(Information given)

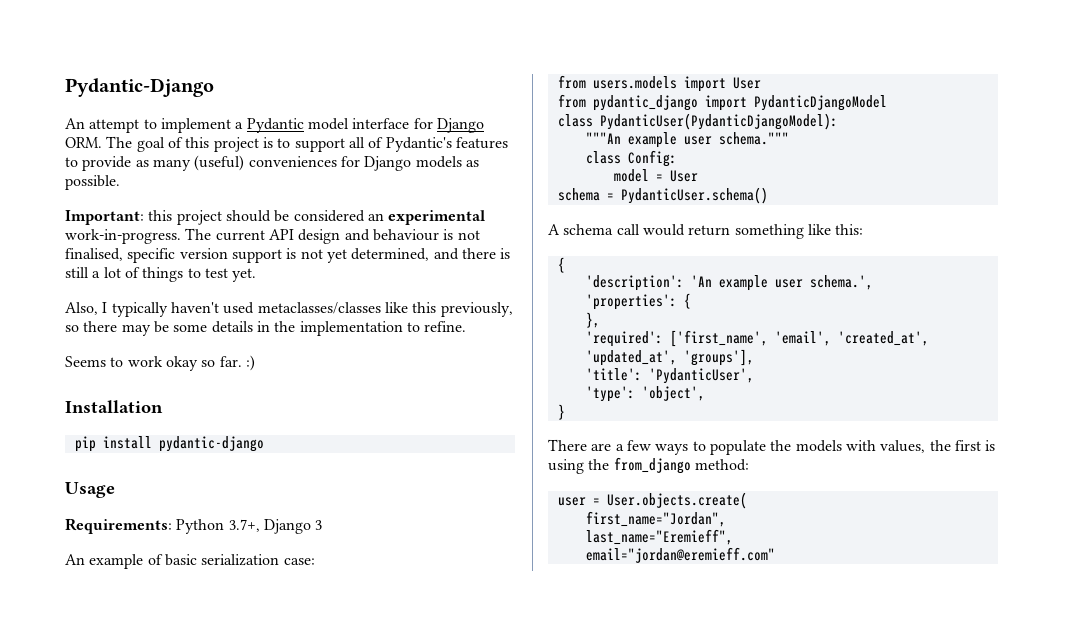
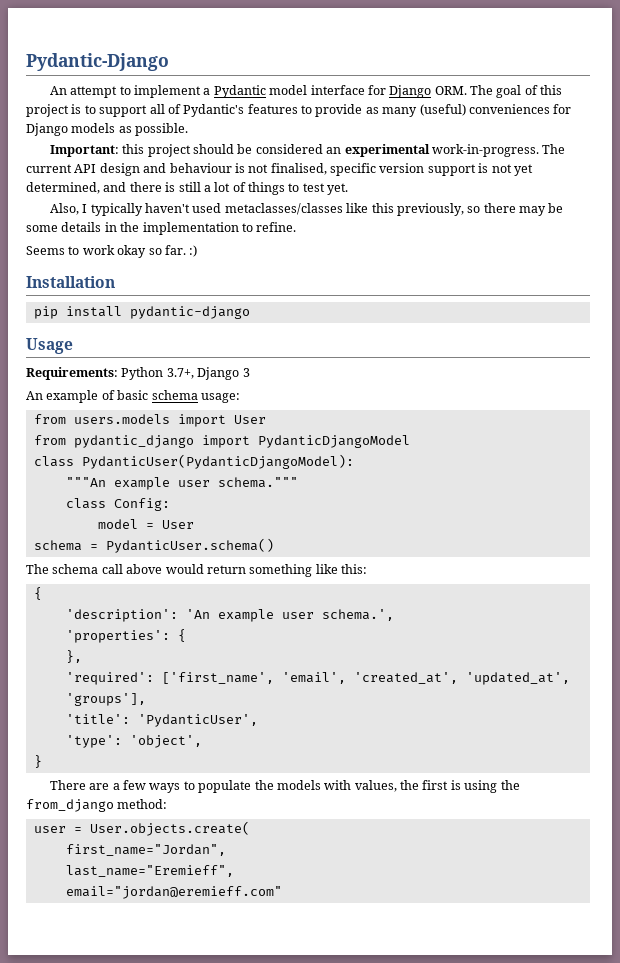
[201,554,315,566] serialization case: -> [151,390,240,403] schema usage:
[548,224,560,235] A -> [26,564,49,574] The
(640, 229) none -> [126,564,163,574] above

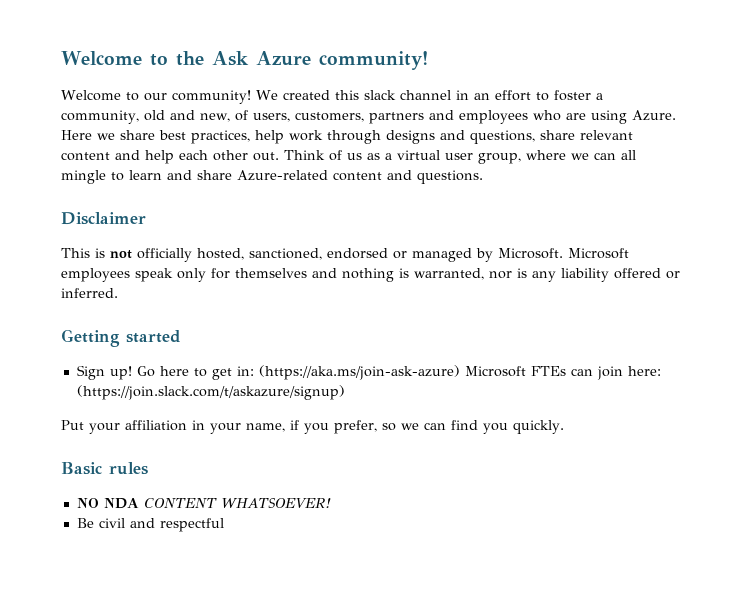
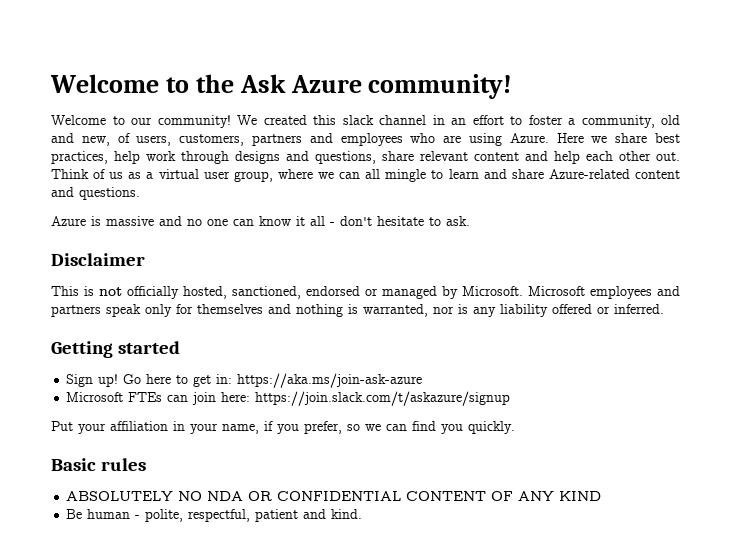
(483, 177) none -> [51,216,470,226] // Azure is massive and no one can know it all - don't hesitate to ask.
(130, 275) none -> [657,286,680,296] [51,305,101,317] and partners
[258,365,460,380] (https://aka.ms/join-ask-azure) -> [237,373,423,388] https://aka.ms/join-ask-azure //
[76,385,345,400] (https://join.slack.com/t/askazure/signup) -> [255,391,511,406] https://join.slack.com/t/askazure/signup
(148, 468) none -> [66,491,174,501] ABSOLUTELY
[143,498,332,509] [76,518,224,532] CONTENT WHATSOEVER! // Be civil and respectful -> [248,491,602,501] [66,509,363,522] OR CONFIDENTIAL CONTENT OF ANY KIND // Be human - polite, respectful, patient and kind.

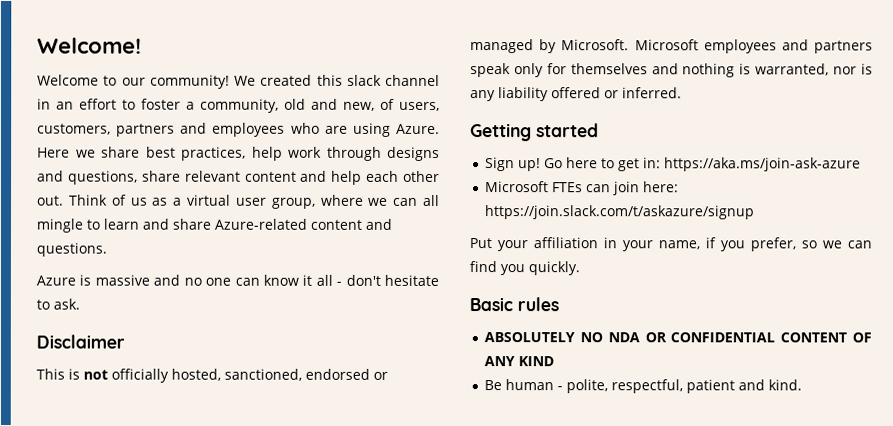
[50,74,513,99] Welcome to the Ask Azure community! -> [37,37,142,54] Welcome!

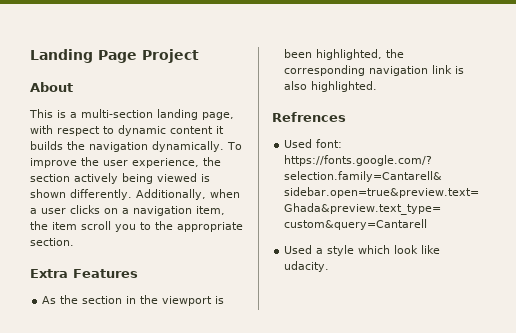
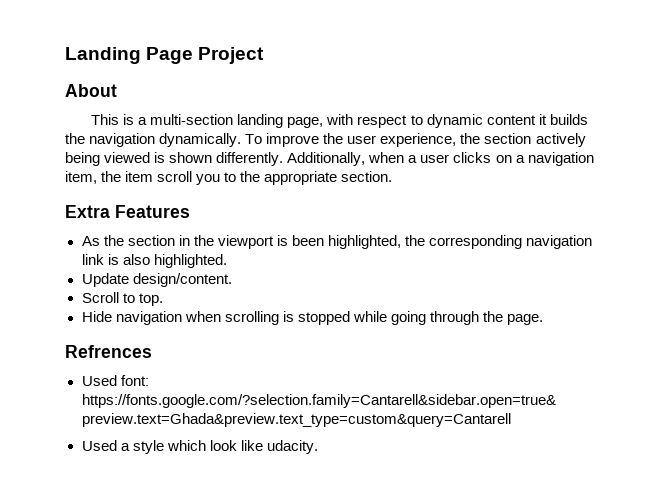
(378, 86) none -> [81,273,232,287] [81,292,163,306] [81,311,543,325] // Update design/content. // Scroll to top. // Hide navigation when scrolling is stopped while going through the page.

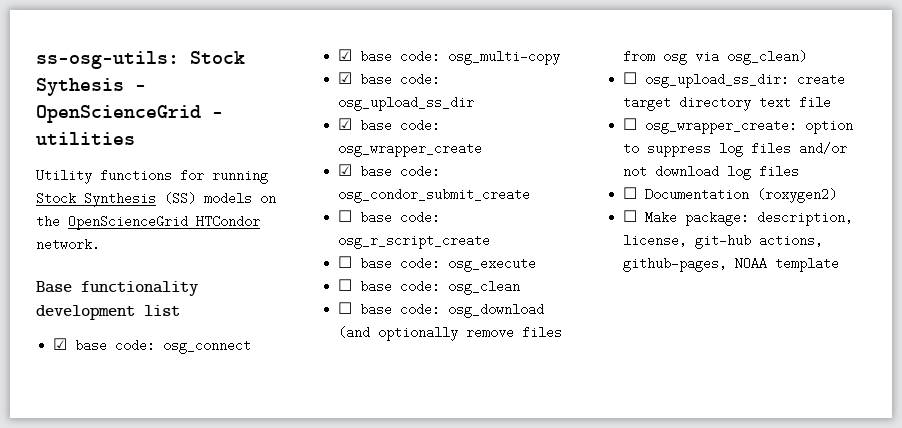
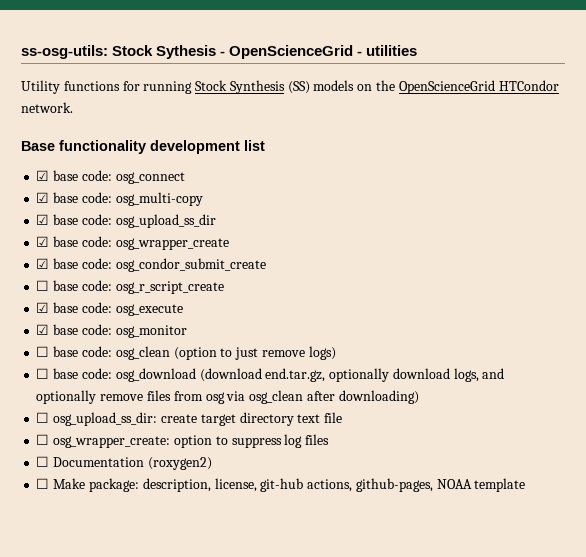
[338,256,353,268] ☐ -> [36,302,50,313] ☑
(537, 264) none -> [36,324,187,338] // ☑ base code: osg_monitor
(521, 287) none -> [173,346,336,360] (option to just remove logs)
[338,326,371,339] (and -> [199,368,505,382] (download end.tar.gz, optionally download logs, and
[727,50,808,65] osg_clean) -> [249,390,419,404] osg_clean after downloading)
[799,142,848,155] [623,165,800,180] and/or not download log files -> (330, 439) none

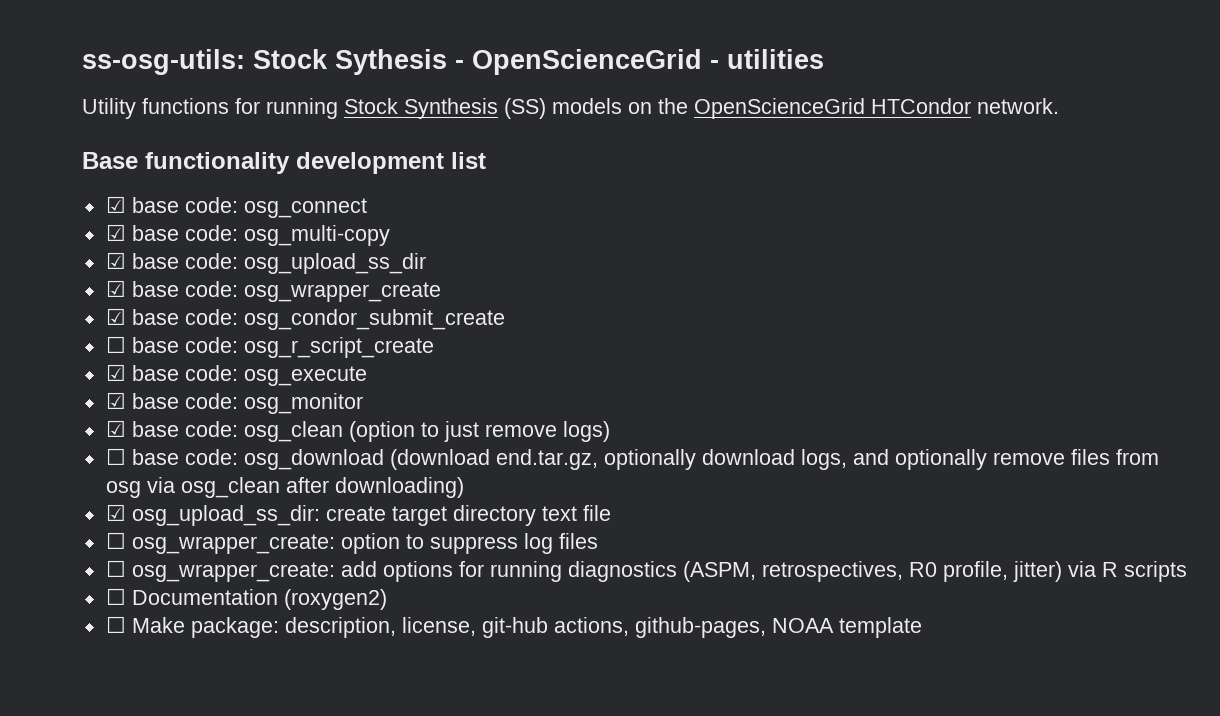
[36,346,50,357] ☐ -> [105,420,126,437] ☑
[36,412,50,423] ☐ -> [105,504,126,521] ☑
(330, 439) none -> [105,560,1187,582] // ☐ osg_wrapper_create: add options for running diagnostics (ASPM, retrospectives, R0 profile, jitter) via R scripts

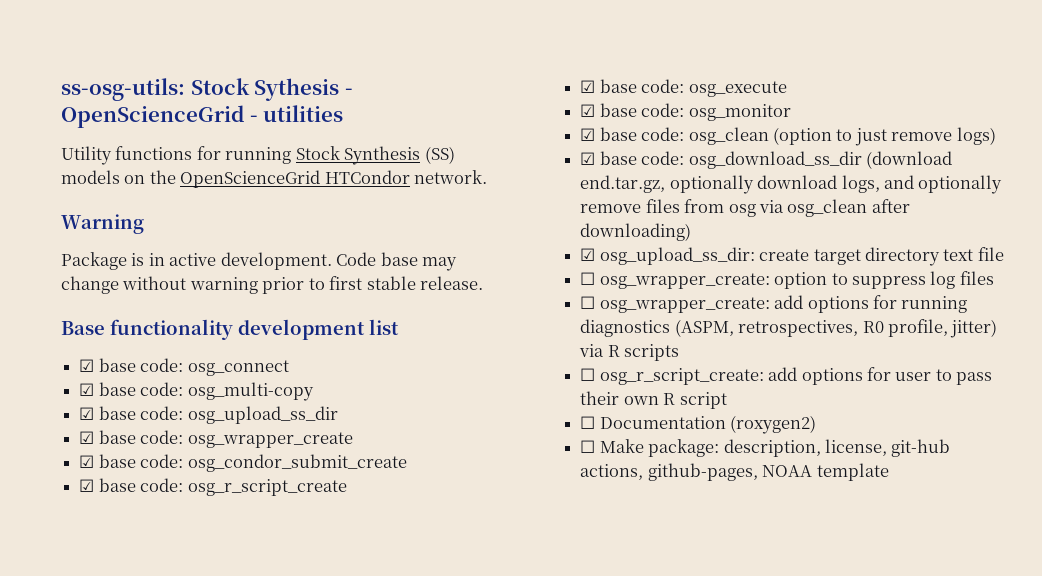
(1059, 106) none -> [61,214,144,234] [61,252,458,271] [61,276,484,294] // Warning // Package is in active development. Code base may change without warning prior to first stable release.
[105,336,126,353] ☐ -> [79,479,95,492] ☑
[105,448,384,470] ☐ base code: osg_download -> [580,151,862,169] ☑ base code: osg_download_ss_dir
(1187, 571) none -> [580,367,993,385] [580,391,727,409] // ☐ osg_r_script_create: add options for user to pass their own R script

(End Information given)

* _What this task involves_
Reproduce exactly, and only, the lines from the one with "[727,50,808,65] osg_clean) ->" to the final line of the listing above; the pictures are to be left out.

* _Output_
[727,50,808,65] osg_clean) -> [249,390,419,404] osg_clean after downloading)
[799,142,848,155] [623,165,800,180] and/or not download log files -> (330, 439) none

[36,346,50,357] ☐ -> [105,420,126,437] ☑
[36,412,50,423] ☐ -> [105,504,126,521] ☑
(330, 439) none -> [105,560,1187,582] // ☐ osg_wrapper_create: add options for running diagnostics (ASPM, retrospectives, R0 profile, jitter) via R scripts

(1059, 106) none -> [61,214,144,234] [61,252,458,271] [61,276,484,294] // Warning // Package is in active development. Code base may change without warning prior to first stable release.
[105,336,126,353] ☐ -> [79,479,95,492] ☑
[105,448,384,470] ☐ base code: osg_download -> [580,151,862,169] ☑ base code: osg_download_ss_dir
(1187, 571) none -> [580,367,993,385] [580,391,727,409] // ☐ osg_r_script_create: add options for user to pass their own R script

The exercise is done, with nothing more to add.